The Office for National Statistics (ONS) said the consumer prices index (CPI) measure of inflation increased to 5.5% in January from 5.4% a month earlier, driven by prices for clothing, footwear and furniture.
City economists had forecast the inflation rate to remain at 5.4%. The ONS said inflation was last higher in March 1992, when it stood at 7.1%.
With inflation predicted to hit more than 7% in April, the latest increase is expected to heap further pressure on the government, while putting the spotlight on the Bank of England to raise interest rates again.
Business and consumer groups warned the rise in prices since last summer would harm living standards and push more firms towards insolvency. The CBI lobby group said the government needed to react by cutting taxes on investment to boost productivity and allow businesses to award sustainable annual wage rises.
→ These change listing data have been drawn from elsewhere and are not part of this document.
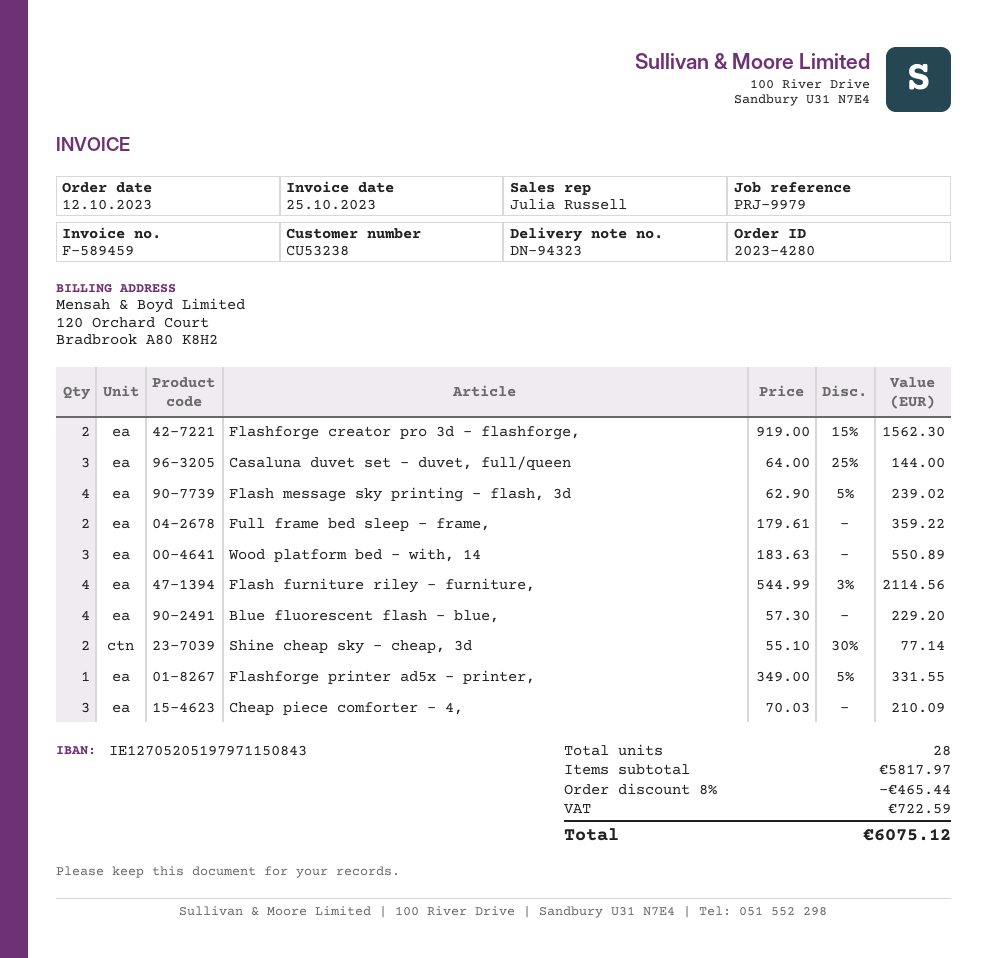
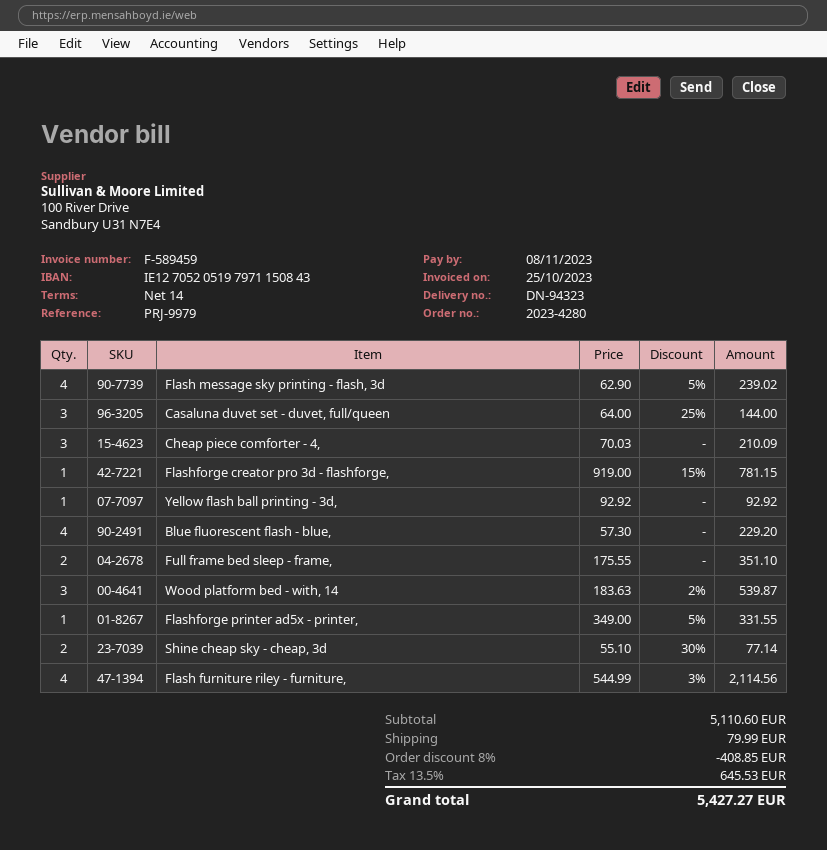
Flashforge creator pro 3d - flashforge,: 2 x 919.00 - 15% = 1562.30 -> 1 x 919.00 - 15% = 781.15
Full frame bed sleep - frame,: 2 x 179.61 = 359.22 -> 2 x 175.55 = 351.10
Wood platform bed - with, 14: 3 x 183.63 = 550.89 -> 3 x 183.63 - 2% = 539.87
Yellow flash ball printing - 3d,: none -> 1 x 92.92 = 92.92
subtotal: 5817.97 -> 5110.60
discount: 8% = 465.44 -> 8% = 408.85
shipping: none -> 79.99
tax: 722.59 -> 645.53
total: 6075.12 -> 5427.27

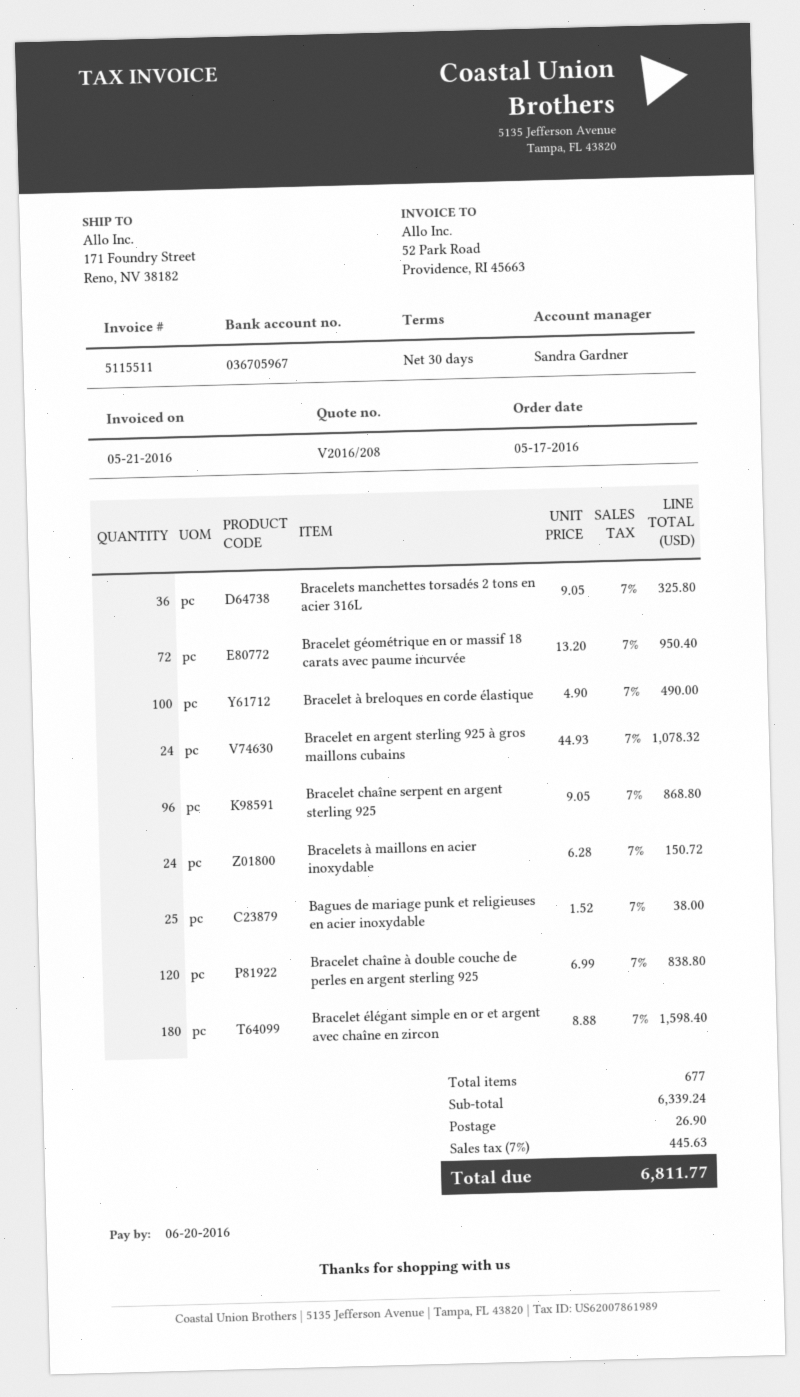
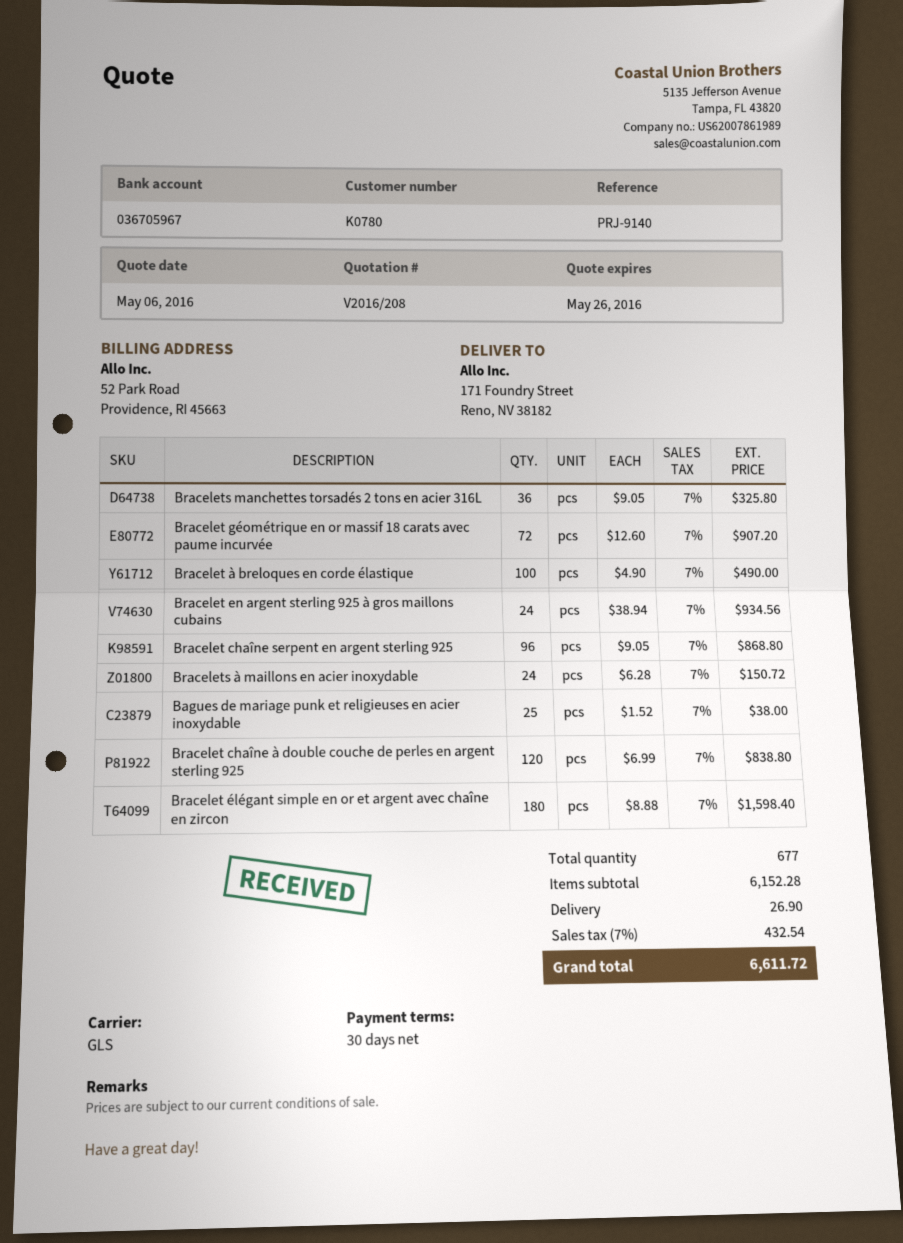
Bracelet géométrique en or massif 18 carats avec paume incurvée: 72 x 13.20 = 950.40 -> 72 x 12.60 = 907.20
Bracelet en argent sterling 925 à gros maillons cubains: 24 x 44.93 = 1078.32 -> 24 x 38.94 = 934.56
subtotal: 6339.24 -> 6152.28
tax: 7% = 445.63 -> 7% = 432.54
total: 6811.77 -> 6611.72

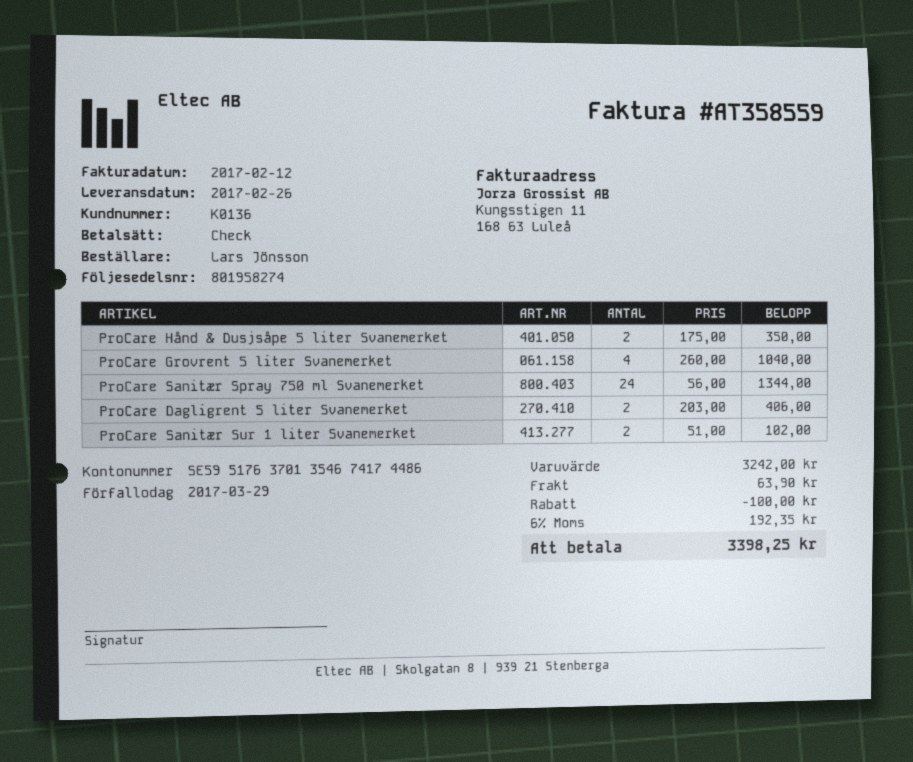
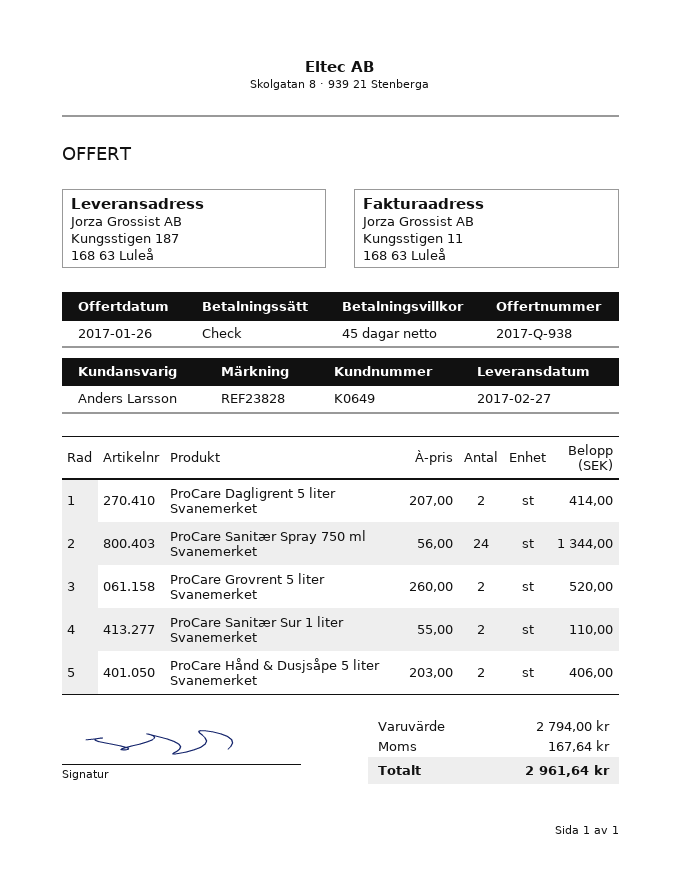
delivery date: 2017-02-26 -> 2017-02-27
customer number: K0136 -> K0649
ProCare Hånd & Dusjsåpe 5 liter Svanemerket: 2 x 175.00 = 350.00 -> 2 x 203.00 = 406.00
ProCare Grovrent 5 liter Svanemerket: 4 x 260.00 = 1040.00 -> 2 x 260.00 = 520.00
ProCare Dagligrent 5 liter Svanemerket: 2 x 203.00 = 406.00 -> 2 x 207.00 = 414.00
ProCare Sanitær Sur 1 liter Svanemerket: 2 x 51.00 = 102.00 -> 2 x 55.00 = 110.00
subtotal: 3242.00 -> 2794.00
discount: 100.00 -> none
shipping: 63.90 -> none
tax: 192.35 -> 167.64
total: 3398.25 -> 2961.64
Suren Thiru, the chief economist at the British Chambers of Commerce, said he expected the Bank to raise rates at its March meeting to 0.75%. Threadneedle Street raised rates in December and February to the current level of 0.5% against a backdrop of surging inflationary pressure.
However, Thiru warned that tightening monetary policy too quickly risked undermining confidence and the wider recovery. “[It] will do little to curb the global factors behind the current inflationary surge,” he said.
“More needs to be done to limit the unprecedented rise in costs facing businesses, including financial support for those struggling with soaring energy bills and delaying April’s national insurance rise.”